Camille Ibarra,a senior MassCom student at Silliman, just got home the other week, after around a semester in Hannam University in South Korea where she was an exchange student. Her daily routine consisted of a Korean class from 9 AM to 1 PM, a job at the Foreign Language Education Center (FLEC) where she would have leisurely chats with Koreans who wanted to improve their English, and an Asian Studies class from 4:30-5:45.

Long before she applied for the program, she’d already harbored a sense of wanderlust: “I’ve always imagined my life post-university to go somewhat like this—become a librarian in England, a writer for a cheap magazine in Tokyo, a window washer in Rome and so on,” she says. “The idea of being restrained in a routine life day in and day out in the same place with the same people bothered me especially knowing that there is a whole world out there with so many things to see, to experience, to learn from.” As early as her first year at Silliman she began collecting pamphlets and asking about exchange programs, but never really fit the bill due to some tiny technicality—being too young or too old for a given program, for instance, or simply having taken major units that were considered irrelevant to the program. So she put her plans aside for the time being.

And then, rather conveniently, two women came along who would be Camille’s role models because they were living precisely the life she had dreamed of.
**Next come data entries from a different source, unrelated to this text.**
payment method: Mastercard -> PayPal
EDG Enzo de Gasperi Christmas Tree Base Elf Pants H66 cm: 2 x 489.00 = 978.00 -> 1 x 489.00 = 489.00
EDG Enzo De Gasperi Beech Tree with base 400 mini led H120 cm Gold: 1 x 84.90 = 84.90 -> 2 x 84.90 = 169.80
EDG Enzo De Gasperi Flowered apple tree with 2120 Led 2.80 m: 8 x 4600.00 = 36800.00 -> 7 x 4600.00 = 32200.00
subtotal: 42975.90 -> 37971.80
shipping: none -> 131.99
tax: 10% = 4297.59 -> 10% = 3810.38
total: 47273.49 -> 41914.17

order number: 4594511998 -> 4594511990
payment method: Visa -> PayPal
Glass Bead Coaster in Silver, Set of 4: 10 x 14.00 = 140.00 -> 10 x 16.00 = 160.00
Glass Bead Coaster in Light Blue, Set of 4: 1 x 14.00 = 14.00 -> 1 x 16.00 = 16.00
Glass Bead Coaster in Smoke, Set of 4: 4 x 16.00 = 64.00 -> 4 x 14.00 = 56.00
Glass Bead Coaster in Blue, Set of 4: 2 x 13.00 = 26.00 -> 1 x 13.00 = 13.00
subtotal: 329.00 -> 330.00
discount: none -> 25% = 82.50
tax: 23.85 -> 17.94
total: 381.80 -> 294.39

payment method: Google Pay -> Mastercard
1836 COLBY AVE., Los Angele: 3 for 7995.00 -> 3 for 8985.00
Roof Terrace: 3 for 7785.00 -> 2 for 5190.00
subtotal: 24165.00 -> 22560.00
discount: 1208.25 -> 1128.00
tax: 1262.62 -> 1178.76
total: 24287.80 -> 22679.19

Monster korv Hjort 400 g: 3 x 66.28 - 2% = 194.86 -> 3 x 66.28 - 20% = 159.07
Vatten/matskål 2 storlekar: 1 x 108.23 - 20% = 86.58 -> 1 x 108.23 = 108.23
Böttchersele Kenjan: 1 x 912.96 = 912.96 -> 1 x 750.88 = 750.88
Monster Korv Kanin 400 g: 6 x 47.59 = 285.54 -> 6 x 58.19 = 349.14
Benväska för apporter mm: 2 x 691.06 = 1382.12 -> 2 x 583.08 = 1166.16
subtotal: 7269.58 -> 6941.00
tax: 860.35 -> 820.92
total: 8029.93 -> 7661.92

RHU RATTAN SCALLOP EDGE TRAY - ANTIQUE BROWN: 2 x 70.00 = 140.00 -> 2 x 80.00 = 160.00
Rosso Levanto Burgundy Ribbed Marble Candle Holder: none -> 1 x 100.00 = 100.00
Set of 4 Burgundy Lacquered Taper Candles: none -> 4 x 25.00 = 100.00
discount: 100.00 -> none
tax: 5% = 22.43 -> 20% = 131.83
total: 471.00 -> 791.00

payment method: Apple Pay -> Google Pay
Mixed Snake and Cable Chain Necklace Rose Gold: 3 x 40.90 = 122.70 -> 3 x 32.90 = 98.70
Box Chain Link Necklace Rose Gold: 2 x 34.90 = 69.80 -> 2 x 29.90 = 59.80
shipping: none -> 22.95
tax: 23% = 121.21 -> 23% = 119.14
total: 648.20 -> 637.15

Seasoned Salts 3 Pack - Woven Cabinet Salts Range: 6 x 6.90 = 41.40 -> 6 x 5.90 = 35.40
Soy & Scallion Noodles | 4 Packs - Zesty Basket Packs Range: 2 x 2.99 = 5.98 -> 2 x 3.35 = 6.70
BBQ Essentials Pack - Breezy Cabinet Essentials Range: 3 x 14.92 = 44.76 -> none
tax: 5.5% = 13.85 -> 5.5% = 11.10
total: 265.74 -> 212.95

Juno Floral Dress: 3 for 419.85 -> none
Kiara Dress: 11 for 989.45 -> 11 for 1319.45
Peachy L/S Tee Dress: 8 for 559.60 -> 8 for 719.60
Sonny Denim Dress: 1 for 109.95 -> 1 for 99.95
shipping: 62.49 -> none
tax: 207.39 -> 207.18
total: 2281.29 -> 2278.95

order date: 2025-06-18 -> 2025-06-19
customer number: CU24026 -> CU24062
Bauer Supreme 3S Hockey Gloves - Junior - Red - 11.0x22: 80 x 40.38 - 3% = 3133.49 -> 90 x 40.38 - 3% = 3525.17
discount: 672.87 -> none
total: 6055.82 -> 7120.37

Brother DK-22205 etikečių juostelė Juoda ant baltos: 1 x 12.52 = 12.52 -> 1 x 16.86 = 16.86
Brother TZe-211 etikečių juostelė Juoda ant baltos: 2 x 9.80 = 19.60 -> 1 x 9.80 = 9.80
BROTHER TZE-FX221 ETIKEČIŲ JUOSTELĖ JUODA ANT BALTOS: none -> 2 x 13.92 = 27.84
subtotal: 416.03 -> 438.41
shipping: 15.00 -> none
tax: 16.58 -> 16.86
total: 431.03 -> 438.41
The first was Judith Rowland, a 22-year-old American graduate student who travels the world in the name of charity and education. A couple of years ago she visited Silliman University and Camille got to interview her for a class under Prof. Celia Acedo. A piece of advice Rowland shared was that one should just keep applying for scholarships, regardless of whether one feels qualified or not—one might just get lucky. The second was Florence Santos, Camille’s upperclassman in MassCom and last year’s exchange student to Hannam. Seeing her friend in her dream position convinced Camille that she herself could do it too.

Her stay at Hannam University— as well as what it took to get there— left her with several precious insights. “When it comes to your dream, be so annoyingly s t u b b o r n that even the universe will change its mind,” Camille says. “If you don’t ask, the answer is no.”

It was in Korea that she realized how much she loved the Philippines, as for the duration of the program she (and her fellow Filipino Ivan) would be the country’s representative. But what moved Camille the most was “ w i t n e s s i n g the beauty of humanity which transcended all divides.” During one session in her Asian Studies class, the professor let the group sit in a circle and asked each person to talk about his own religion. It was an eclectic mix of beliefs; there were Catholics, Protestants, Muslims, Buddhists, and even atheists, but there was no hostility there. When it was someone’s turn to speak, the rest of the circle just listened. “In that moment I thought that maybe all across the continents humans aren’t really so different after all,” Camille says

Outside of school, Camille sustains an insatiable thirst for knowledge. She enjoys reading (voraciously—her tastes range from books to newspapers to gay fanfiction), writing, and watching “an unhealthy amount of TV series, movies, and short films until the most ungodly hours.” She has even been known to (literally) mark errors in newspapers for a pastime. “I go crazy when there’s no input so I make it a point to read and watch something every day,” she says. In spite of this she has not lost a childlike sense of wonder at things; when she first experienced snow in Korea, she made her first snow angel and snow drawing.

Camille is currently taking a break at her hometown in Zamboanga. She resumes her MassCom studies in Silliman next semester.